• **EXERCISE GOAL**:
Search the entries for the word "brand" and report each line that has it.

Screenshot and code edit data:
= = = = = = =
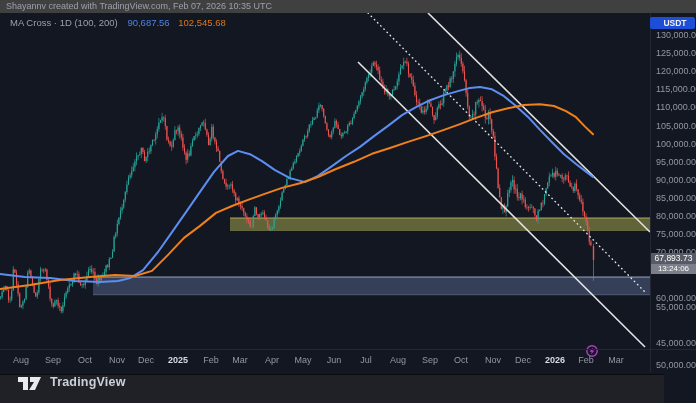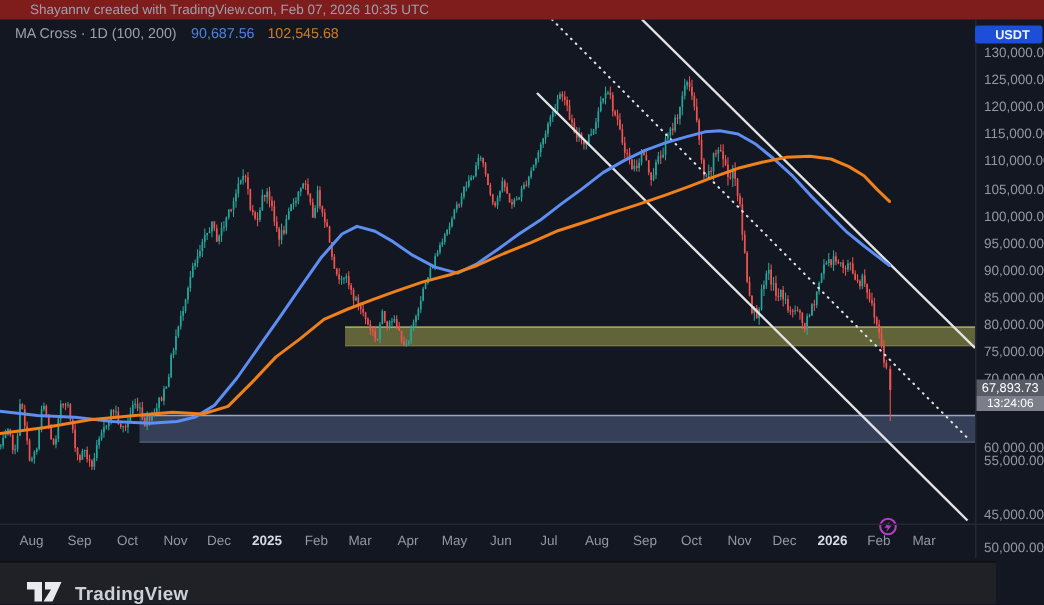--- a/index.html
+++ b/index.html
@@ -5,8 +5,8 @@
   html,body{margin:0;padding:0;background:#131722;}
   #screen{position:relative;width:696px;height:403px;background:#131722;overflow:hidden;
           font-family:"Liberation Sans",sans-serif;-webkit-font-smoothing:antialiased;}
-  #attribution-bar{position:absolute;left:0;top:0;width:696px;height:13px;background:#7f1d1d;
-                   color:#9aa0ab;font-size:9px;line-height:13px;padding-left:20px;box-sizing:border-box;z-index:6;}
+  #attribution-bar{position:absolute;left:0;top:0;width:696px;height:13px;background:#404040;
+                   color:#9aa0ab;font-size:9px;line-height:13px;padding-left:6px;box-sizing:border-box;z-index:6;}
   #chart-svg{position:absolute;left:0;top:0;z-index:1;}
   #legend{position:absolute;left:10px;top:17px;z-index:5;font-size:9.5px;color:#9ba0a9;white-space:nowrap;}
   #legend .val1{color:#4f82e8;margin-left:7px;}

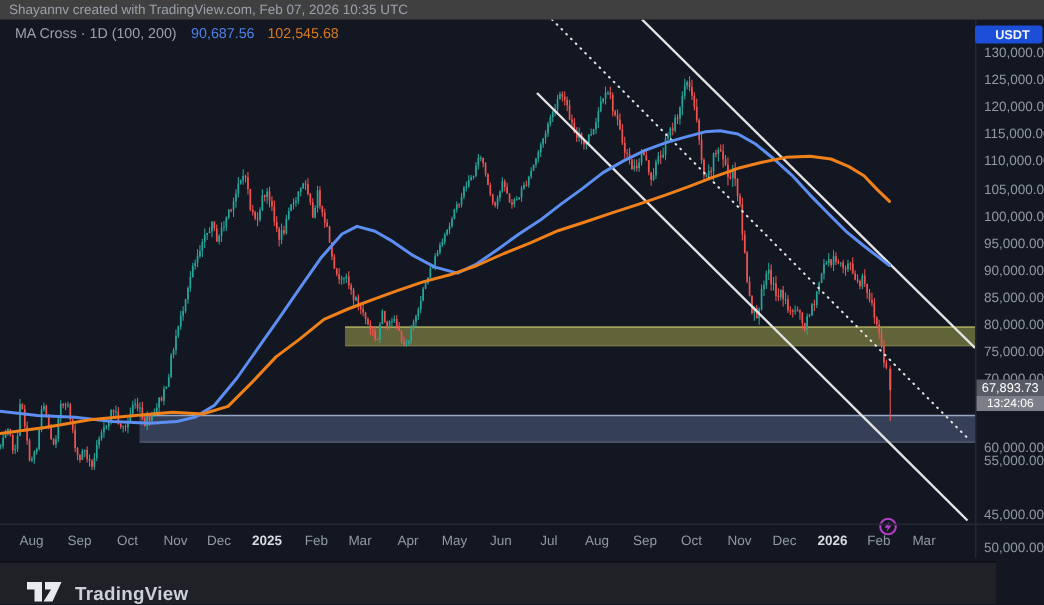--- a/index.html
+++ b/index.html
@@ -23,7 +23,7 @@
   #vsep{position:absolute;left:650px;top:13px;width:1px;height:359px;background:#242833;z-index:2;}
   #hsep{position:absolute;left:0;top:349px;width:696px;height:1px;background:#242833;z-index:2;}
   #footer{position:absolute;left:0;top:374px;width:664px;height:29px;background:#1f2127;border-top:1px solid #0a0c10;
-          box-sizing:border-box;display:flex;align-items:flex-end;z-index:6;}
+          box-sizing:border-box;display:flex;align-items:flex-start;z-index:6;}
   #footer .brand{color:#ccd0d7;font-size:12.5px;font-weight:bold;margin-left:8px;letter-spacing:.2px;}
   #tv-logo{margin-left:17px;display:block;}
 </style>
= = = = = = =
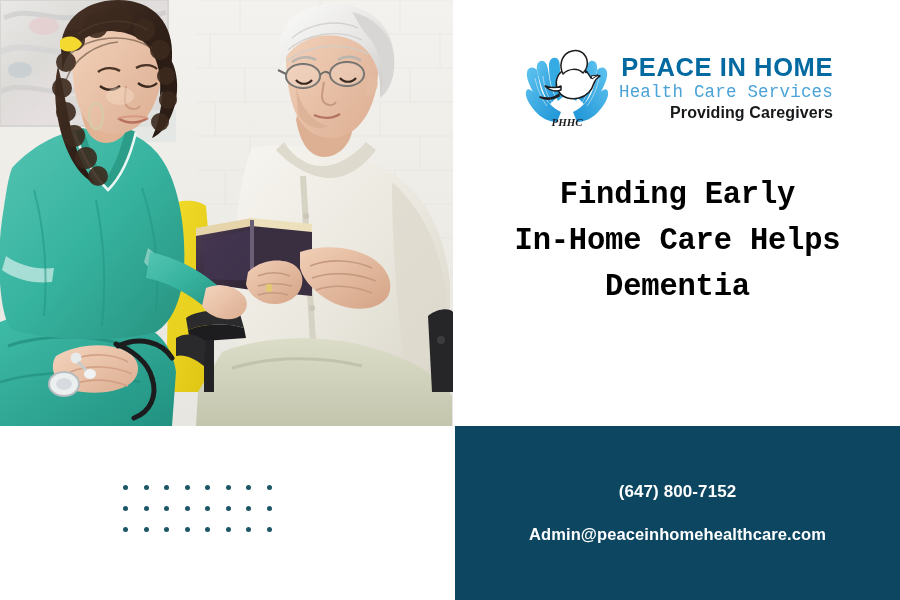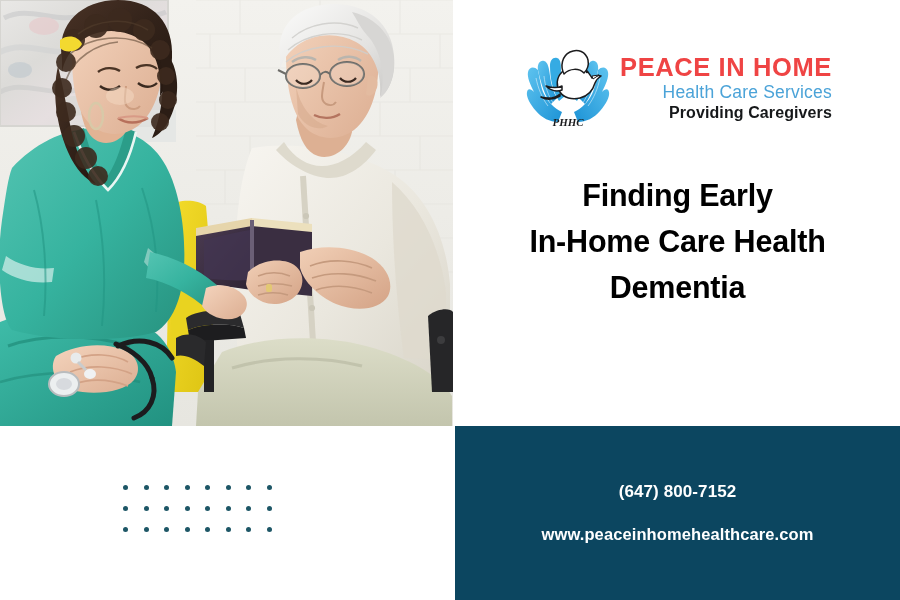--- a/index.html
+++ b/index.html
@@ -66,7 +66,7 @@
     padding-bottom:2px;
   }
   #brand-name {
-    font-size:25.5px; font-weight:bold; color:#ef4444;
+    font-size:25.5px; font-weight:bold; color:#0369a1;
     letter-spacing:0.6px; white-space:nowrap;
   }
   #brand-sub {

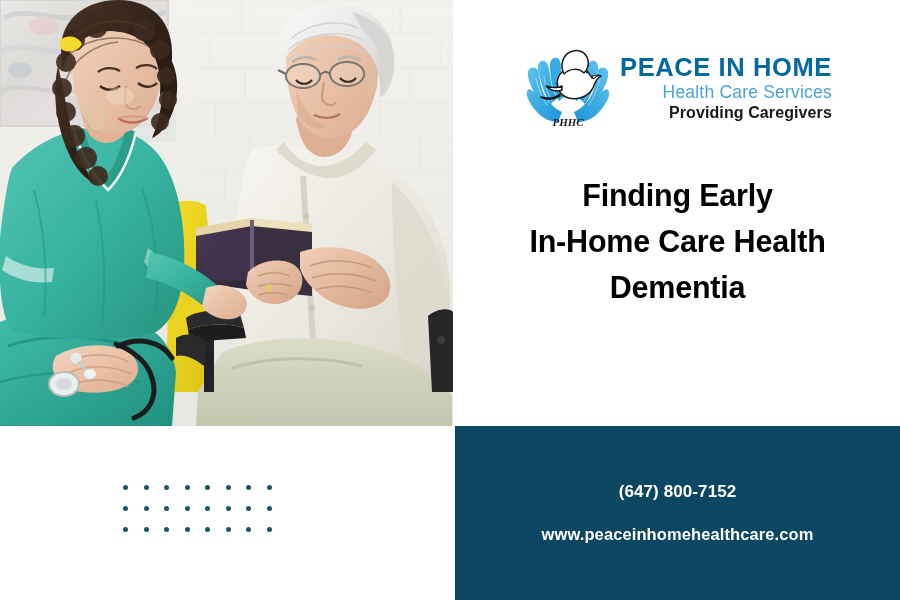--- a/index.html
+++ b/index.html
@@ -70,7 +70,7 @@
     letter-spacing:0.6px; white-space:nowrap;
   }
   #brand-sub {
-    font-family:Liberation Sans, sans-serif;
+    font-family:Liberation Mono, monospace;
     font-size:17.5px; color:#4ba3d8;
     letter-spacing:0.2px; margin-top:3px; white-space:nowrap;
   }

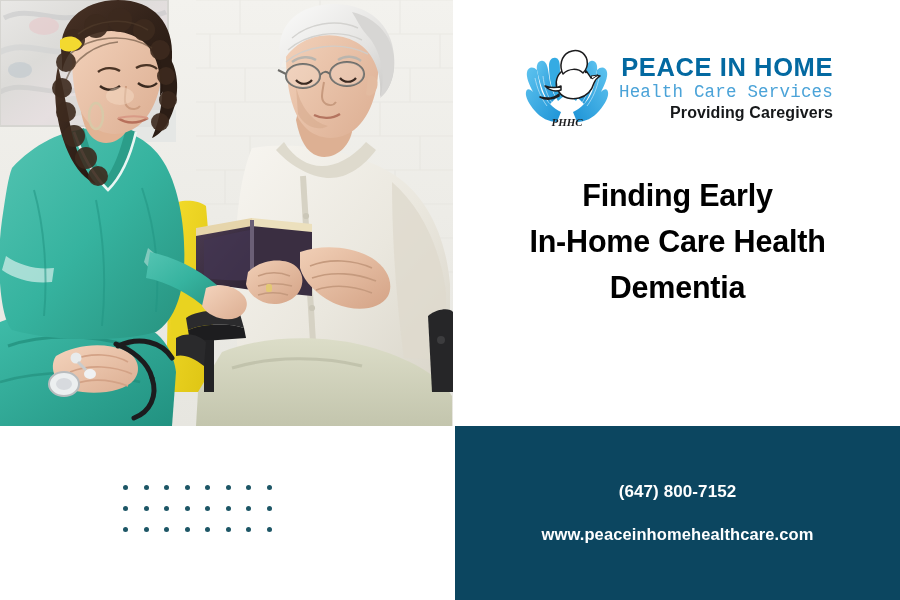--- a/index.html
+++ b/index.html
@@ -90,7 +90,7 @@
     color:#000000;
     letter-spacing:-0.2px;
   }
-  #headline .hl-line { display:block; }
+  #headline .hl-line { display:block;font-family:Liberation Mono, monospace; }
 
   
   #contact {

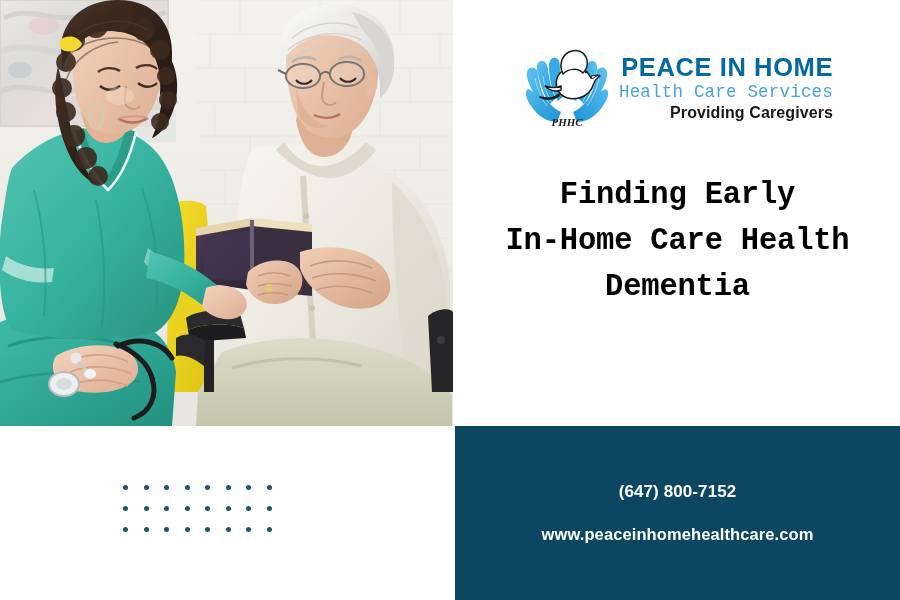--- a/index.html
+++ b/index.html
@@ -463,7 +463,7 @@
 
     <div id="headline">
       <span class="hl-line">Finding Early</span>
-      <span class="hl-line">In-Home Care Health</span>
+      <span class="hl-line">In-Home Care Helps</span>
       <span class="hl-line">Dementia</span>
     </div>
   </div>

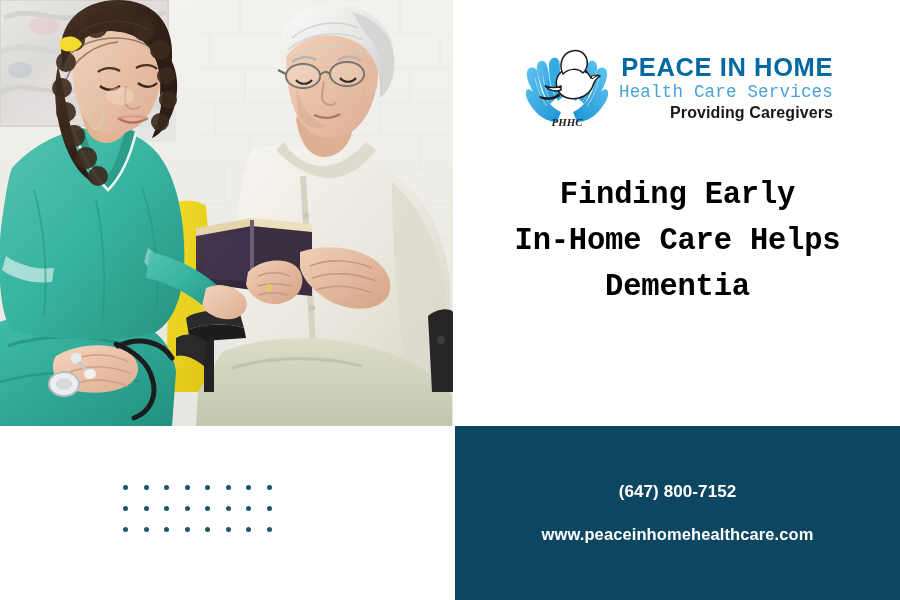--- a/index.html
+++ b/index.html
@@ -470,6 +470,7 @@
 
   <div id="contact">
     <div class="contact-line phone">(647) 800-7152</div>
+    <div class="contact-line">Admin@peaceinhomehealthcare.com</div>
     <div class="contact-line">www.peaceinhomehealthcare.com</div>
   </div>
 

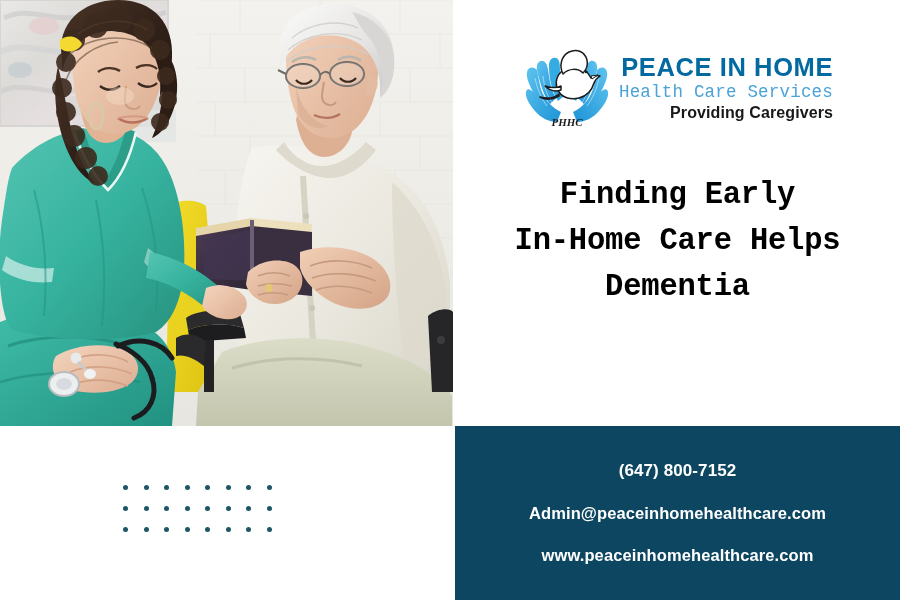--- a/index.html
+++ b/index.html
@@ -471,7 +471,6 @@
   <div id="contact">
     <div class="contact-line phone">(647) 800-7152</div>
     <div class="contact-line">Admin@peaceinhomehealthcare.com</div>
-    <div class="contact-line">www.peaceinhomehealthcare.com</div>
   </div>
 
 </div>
= = = = = = =
• **RESPONSE TO THIS TASK**:
   #footer .brand{color:#ccd0d7;font-size:12.5px;font-weight:bold;margin-left:8px;letter-spacing:.2px;}
   #brand-name {
   #brand-sub {
   #brand-sub {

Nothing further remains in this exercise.